Facebook’s Ambitious Global Big Data Program
What’s cooler than millions of Facebook users? Billions of Facebook users. Or so supposes a report released this week by Facebook’s Internet.org group. Officially launched late last month, Internet.org is a group that combines the powers of Facebook, Ericsson, MediaTek, Nokia, Opera, Qualcomm, and Samsung toward the ideal of making Internet access available “to the next five billion people.”
Whether you see it as a benevolent plan to bring much needed information and communication resources to the third world, or a plot to add billions of new users into Facebook’s data network, the Internet.org group says that their goal is to build an infrastructure that will sustainably provide affordable access to basic Internet services in a way that enables everyone with a phone to get online.
“While the current global cost of delivering data is on the order of 100 times too expensive for this to be economically feasible, we believe that with an organized effort, it is reasonable to expect the overall efficiency of delivering data to increase by 100x in the next 5-10 years,” said the group on a whitepaper released this week. The solution to getting there, according to the report, will involve bringing down the underlying costs of delivering data, and reducing the amount of data used by building more efficient apps.

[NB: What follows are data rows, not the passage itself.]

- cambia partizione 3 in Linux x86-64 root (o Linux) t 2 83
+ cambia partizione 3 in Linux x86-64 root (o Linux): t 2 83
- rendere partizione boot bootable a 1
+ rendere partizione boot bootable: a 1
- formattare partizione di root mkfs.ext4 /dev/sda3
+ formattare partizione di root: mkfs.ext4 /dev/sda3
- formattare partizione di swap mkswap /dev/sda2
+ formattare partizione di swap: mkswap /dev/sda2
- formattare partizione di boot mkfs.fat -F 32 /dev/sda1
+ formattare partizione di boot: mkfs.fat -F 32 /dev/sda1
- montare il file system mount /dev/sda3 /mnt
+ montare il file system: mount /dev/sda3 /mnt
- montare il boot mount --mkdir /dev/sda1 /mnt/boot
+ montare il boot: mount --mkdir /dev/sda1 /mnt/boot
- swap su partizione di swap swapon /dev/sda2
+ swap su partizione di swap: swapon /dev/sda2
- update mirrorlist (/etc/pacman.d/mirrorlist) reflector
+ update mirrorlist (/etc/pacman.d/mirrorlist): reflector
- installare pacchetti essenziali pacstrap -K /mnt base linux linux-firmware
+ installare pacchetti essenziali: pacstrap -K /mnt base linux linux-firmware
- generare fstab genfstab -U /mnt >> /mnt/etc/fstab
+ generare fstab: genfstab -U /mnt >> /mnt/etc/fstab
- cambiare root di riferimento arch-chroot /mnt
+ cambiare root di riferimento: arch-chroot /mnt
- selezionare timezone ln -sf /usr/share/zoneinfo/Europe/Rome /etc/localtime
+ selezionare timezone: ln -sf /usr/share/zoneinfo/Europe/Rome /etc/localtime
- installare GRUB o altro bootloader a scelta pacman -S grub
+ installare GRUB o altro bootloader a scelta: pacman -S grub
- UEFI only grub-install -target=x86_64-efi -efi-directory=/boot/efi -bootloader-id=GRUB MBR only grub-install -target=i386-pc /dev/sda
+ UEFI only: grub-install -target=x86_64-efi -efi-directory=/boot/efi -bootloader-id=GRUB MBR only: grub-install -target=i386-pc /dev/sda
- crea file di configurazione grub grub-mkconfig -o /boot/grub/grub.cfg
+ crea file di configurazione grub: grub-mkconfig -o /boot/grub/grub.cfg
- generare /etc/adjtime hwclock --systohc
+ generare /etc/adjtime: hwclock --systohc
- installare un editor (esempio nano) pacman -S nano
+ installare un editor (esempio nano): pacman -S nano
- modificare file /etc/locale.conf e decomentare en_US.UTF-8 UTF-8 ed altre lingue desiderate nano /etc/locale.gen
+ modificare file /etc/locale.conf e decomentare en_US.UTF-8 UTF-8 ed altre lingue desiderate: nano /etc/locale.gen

While it’s easy to be skeptical of a company’s intentions as they involve themselves in initiatives that would clearly grow their base, the information presented in the white paper will likely be welcome reading by CIOs everywhere. In the report, Facebook, who has been a notable pioneer in building efficiency in their datacenter infrastructure, shares strategies for companies to reduce the costs associated with their IT infrastructure, while getting more out of it.
In the document Facebook shared how they used HipHop for PHP and the HipHop Virtual Machine to run 500% more traffic on the same number of servers. They also level with readers on such topics as their use of specialized code, including Apache Giraph, the open source graph processing framework. Knowing that software is just part of the challenge, Facebook also discusses the success they’ve had with the Open Compute Project, and how companies can build servers from the ground up that aim to serve traffic as efficiently as possible.

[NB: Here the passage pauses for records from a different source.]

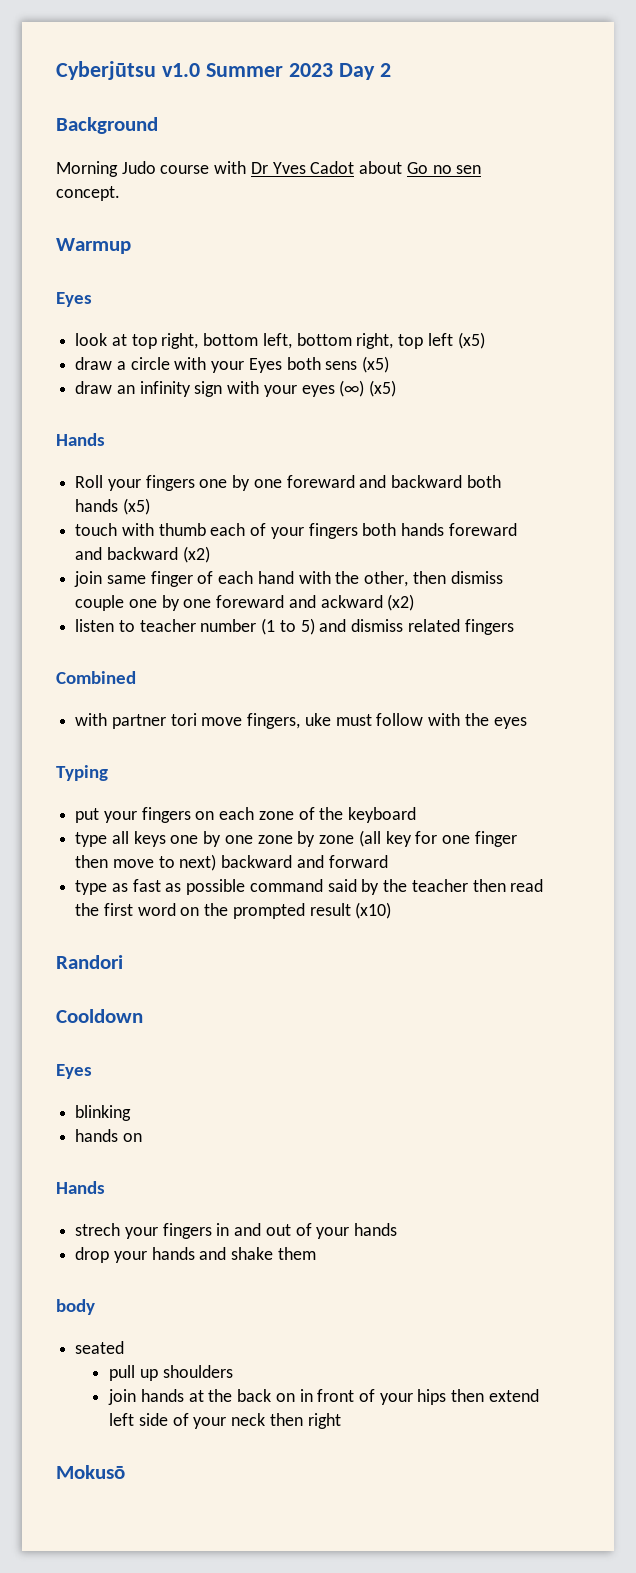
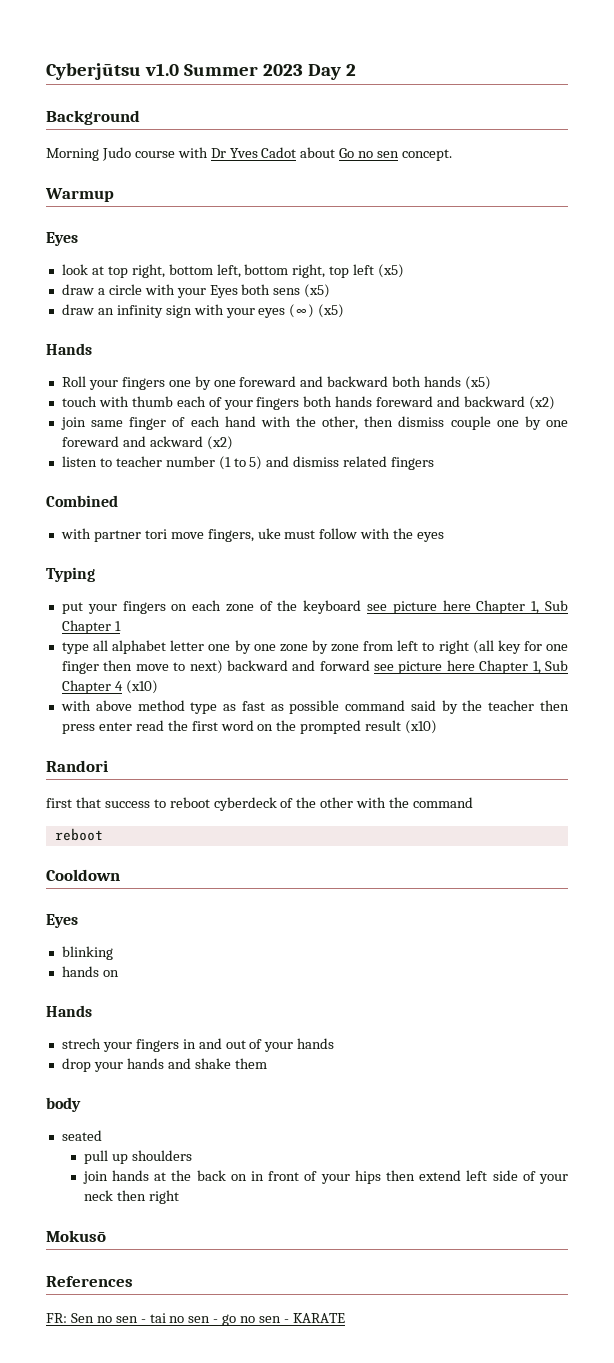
- put your fingers on each zone of the keyboard
+ put your fingers on each zone of the keyboard see picture here Chapter 1, Sub Chapter 1
- type all keys one by one zone by zone (all key for one finger then move to next) backward and forward
- type as fast as possible command said by the teacher then read the first word on the prompted result (x10)
+ type all alphabet letter one by one zone by zone from left to right (all key for one finger then move to next) backward and forward see picture here Chapter 1, Sub Chapter 4 (x10)
+ with above method type as fast as possible command said by the teacher then press enter read the first word on the prompted result (x10)
+ first that success to reboot cyberdeck of the other with the command
+ reboot
+ References
+ FR: Sen no sen - tai no sen - go no sen - KARATE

For the Hadoop-heads out there, Facebook discusses the new platform that they created which they say allows the running of a Hadoop cluster across multiple data centers by creating multiple namespaces that then create many logical clusters on top of the same bigger physical cluster. According to the whitepaper, Name spaces can be divided, but they all have a common dataset that can span multiple data centers, allowing the teams to move data between all of Facebook’s data centers.
Facebook says that while Apache Hadoop was initially employed as the foundation of their infrastructure, they began to bump up against the limits of the system in early 2011. “Because of our unprecedented scale, we’ve had to innovate on top of Hadoop and MapReduce and have created several new tools, including Corona, AvatarNode, Giraph, Presto, and Morse.”
While the whitepaper goes into detail on Facebook’s views and examples of building efficient data centers, it also gave floor time to Qualcomm and Ericsson to introduce the “1000x initiative,” a plan to expand global wireless capacity by 1000 times.
While the plan to deliver the Internet to the rest of the world will be met with healthy amounts skepticism, there’s no denying that delivering data is expensive and only promises to get more expensive in a world where data is expected to explode year-over-year. Whatever Facebook’s motives are, it’s clear that the industry on the whole can benefit by reducing their costs while increasing their efficiency.